We all fear change. Fear is a human response to our inability to predict what is going to happen next. It is a natural response to the things we don’t understand in our lives and the world around us.

To offset our fear, we make decisions about ourselves and everyone and everything around us because we believe these are the decisions that will keep us safe. These are the beliefs that will help us make sense of what is happening.

And while the decisions we make may stop the pain in the moment, they don’t translate that well from the there and then when we made them to the here and now in which we are living. They only give us the illusion of feeling ‘safe’ because we know them, we are comfortable and familiar with our decisions. And, as long as we hold onto them, as long as we don’t challenge ourselves to let them go, we know where we stand, even on shifting sands and rocky bottoms.

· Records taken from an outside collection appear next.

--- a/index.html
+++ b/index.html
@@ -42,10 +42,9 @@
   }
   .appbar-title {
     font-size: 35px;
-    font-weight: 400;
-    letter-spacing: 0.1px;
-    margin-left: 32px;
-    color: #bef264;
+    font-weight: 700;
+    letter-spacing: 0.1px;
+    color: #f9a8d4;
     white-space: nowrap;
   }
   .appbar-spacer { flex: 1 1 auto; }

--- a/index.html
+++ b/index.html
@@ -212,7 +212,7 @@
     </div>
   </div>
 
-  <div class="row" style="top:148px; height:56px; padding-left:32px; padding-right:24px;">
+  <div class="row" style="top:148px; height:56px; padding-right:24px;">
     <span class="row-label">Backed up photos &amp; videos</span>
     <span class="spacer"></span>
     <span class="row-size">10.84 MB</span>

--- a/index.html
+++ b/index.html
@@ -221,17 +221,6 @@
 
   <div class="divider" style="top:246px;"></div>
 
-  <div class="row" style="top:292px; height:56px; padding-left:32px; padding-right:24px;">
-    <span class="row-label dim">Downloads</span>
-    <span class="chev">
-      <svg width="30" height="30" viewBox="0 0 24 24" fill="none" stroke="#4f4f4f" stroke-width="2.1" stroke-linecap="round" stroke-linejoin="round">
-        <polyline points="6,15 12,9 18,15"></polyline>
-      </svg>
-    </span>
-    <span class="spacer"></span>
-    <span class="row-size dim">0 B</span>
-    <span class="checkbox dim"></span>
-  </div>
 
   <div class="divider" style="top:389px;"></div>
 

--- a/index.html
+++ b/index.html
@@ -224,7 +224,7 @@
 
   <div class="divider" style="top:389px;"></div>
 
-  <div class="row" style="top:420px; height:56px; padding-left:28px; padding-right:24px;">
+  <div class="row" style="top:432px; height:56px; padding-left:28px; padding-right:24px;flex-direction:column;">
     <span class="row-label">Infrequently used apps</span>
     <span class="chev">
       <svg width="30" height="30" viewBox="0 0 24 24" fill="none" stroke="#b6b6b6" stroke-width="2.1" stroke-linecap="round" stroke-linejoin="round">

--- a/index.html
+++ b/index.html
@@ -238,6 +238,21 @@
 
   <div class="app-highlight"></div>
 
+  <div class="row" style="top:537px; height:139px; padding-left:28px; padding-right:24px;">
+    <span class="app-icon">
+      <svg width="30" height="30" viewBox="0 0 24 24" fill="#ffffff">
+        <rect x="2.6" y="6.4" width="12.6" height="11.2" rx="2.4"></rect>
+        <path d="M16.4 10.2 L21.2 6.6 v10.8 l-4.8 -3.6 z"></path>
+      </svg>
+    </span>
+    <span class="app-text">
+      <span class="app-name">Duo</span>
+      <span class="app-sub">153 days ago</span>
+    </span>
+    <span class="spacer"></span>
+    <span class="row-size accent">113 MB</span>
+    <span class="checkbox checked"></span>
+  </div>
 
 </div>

Because, who would we be, where would we be, without our beliefs in how the world works and where we fit in it?

Choices gives us the opportunity to explore the questions of ‘what do I want more of in my life’ and to find our answers in a safe and courageous space.

It gives us the framework to ask ourselves… What if I’m wrong about what people see in me? What if what I believe isn’t true anymore? What if my pain is caused because I believe people can be…. mean, cold, cruel, unkind, thoughtless, stupid, rigid? What if my fear of moving forward is based on the belief… people always leave, are out to get me, don’t care, don’t see me, don’t hear me, don’t want to know me?

What if I truly do deserve to be happy, loved, content, peaceful, joyful, part of a ‘family’, belong, fit in, safe.

What if I truly do deserve a life of wonder and awe?

Having just spent five days in the Choices seminar room, I am immersed in the wonder and awe of our human condition. Of our capacity to carry pain, and our ability to let it go. To feel hurt and to heal. To break our hearts wide open and love freely.

I am in awe.

We are an amazing human race and the biggest obstacle to our accepting the beauty and magnificence of our human condition and the world around us is, Us.

Change is possible, once we get out of the way of believing the answer is, we can’t.

12 thoughts on “Change is possible.

  1. That quote is brilliant Louise. I am still trying to get my head around the dilemma that thought process poses and moving on to a solution. This post ties in with Ian’s post today where he spoke of having a belief, drawing on strengths and overcoming obstacles and it left me wondering which to approach first (having the belief or ridding myself of obstacles). So when you spoke of the ‘belief’ as there possibly being an old belief that may be the very thing holding you (me) back versus the new belief to strive for. Recognizing which is which is probably the hardest step of all. Great post Louise! Brilliant as always! Thanks.